Run multi-source research from a single API call. /research handles source selection, synthesis, and citations. No orchestration code required.

Run multi-source research from a single API call. /research handles source selection, synthesis, and citations. No orchestration code required.

import Tabstack from '@tabstack/sdk'

const client = new Tabstack()

const stream = await client.agent.research({
query: 'What are the main approaches to browser automation for AI agents?',
mode: 'fast',
})

for await (const event of stream) {
if (event.event === 'complete') {
console.log(event.data.report)

    const cited = event.data.metadata.citedPages ?? []
    console.log(`\nCited ${cited.length} sources:`)
    for (const page of cited) {
      console.log(`- ${page.title ?? '(untitled)'}: ${page.url}`)
    }

}

if (event.event === 'error') {
throw new Error(event.data.error.message)
}
}

from tabstack import Tabstack

client = Tabstack()

# Primary Python pattern: iterate the stream directly. The SDK handles
# SSE framing internally.
for event in client.agent.research(
    query="What are the main approaches to browser automation for AI agents?",
    mode="fast",
):
    if event.event == "complete":
        print(event.data.report)

        cited = event.data.metadata.cited_pages or []
        print(f"\nCited {len(cited)} sources:")
        for page in cited:
            print(f"- {page.title or '(untitled)'}: {page.url}")
    elif event.event == "error":
        raise RuntimeError(event.data.error.message)

Understanding the stream

/research always streams via Server-Sent Events. Every call returns a stream; there is no non-streaming mode.

The SDK models the stream as a discriminated union: each event has an event field (a string literal) and a data payload whose shape depends on the event name. Switch on event.event and the SDK narrows event.data to the correct type automatically.

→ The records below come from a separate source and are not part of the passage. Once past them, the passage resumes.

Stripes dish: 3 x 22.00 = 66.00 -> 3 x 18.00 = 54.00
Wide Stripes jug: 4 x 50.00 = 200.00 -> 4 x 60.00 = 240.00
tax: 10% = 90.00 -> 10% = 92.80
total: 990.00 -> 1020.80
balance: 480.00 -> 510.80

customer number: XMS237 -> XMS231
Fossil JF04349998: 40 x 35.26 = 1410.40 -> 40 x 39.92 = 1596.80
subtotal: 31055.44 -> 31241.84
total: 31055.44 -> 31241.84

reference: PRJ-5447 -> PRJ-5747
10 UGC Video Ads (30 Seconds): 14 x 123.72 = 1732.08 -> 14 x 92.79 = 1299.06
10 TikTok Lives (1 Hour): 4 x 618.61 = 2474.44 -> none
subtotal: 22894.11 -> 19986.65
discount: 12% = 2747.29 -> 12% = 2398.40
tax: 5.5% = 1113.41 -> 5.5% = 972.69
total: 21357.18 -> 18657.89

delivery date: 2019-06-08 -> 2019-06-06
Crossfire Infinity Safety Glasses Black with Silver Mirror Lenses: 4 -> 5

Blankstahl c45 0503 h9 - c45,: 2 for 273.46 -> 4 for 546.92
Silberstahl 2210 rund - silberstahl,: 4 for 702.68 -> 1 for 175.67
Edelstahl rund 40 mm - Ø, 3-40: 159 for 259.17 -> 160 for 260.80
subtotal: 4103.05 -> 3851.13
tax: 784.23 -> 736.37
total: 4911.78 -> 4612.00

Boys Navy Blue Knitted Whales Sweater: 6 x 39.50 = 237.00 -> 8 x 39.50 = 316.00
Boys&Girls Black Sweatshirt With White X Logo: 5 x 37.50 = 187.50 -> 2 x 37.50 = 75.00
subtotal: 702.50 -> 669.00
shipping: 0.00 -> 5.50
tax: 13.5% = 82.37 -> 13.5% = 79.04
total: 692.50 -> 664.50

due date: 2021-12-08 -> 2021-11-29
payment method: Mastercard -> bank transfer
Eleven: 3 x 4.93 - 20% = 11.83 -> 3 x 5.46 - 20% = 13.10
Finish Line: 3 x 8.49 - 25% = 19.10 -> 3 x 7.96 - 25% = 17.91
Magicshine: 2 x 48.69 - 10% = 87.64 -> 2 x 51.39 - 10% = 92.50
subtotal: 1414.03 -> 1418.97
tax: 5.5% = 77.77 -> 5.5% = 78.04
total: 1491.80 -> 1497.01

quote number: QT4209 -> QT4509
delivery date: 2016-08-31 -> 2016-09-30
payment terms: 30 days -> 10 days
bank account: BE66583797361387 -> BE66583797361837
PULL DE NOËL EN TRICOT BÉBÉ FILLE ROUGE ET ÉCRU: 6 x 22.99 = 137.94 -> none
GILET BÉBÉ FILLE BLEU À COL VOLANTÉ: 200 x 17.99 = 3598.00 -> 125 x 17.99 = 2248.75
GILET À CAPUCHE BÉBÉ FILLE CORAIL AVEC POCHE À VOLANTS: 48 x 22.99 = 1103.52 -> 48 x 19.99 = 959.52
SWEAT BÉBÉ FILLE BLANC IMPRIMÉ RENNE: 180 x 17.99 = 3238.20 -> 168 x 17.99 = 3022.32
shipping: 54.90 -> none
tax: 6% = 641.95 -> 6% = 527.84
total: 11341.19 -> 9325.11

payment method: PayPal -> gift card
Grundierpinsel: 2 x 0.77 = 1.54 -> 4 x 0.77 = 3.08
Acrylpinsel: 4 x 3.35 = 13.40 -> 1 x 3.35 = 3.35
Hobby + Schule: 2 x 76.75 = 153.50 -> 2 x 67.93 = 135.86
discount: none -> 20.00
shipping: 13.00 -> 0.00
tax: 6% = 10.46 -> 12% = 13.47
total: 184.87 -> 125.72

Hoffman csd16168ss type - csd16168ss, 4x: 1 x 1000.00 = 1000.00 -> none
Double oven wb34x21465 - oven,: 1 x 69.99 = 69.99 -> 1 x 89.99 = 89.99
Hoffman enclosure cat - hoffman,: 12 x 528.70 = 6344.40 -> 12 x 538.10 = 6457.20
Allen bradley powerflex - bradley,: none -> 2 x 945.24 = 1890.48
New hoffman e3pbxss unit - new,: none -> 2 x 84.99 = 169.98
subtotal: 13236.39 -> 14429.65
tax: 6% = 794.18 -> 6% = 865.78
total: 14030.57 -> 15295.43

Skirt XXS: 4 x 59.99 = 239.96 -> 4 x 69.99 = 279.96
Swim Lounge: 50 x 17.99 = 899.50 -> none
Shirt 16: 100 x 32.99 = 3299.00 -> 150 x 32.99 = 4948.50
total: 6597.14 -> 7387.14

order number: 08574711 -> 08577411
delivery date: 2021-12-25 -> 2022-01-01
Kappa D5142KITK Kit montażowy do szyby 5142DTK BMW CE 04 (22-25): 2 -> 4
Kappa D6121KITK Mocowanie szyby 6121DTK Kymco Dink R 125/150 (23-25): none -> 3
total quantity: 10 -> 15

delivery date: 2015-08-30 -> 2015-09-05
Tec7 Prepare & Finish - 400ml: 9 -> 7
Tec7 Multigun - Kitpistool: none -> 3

Every event’s data carries a message and a timestamp. The pink names below are the event names you switch on; the plain code after each is the extra fields that event adds to data. The stream follows a fixed lifecycle, beginning to end:

start fires once, when the run begins.
planning:start planning:end bracket the agent planning which searches to run.
A search loop repeats, once per iteration:
- iteration:start opens the iteration. Adds iteration, maxIterations, and the queries it will run.
- searching:start searching:end bracket fetching and reading sources.
- iteration:end closes the iteration. Adds isLast and an optional stopReason.
writing:start writing:end bracket synthesizing the final report.
complete fires once, at the end. Adds report and metadata, the complete payload.

At any point, error can arrive instead: a task-level failure carrying a nested error object plus an optional activity and iteration. It is delivered inside the stream, not as an HTTP error, so handle it explicitly. If you only listen for complete, a failed run produces no output. See Error handling.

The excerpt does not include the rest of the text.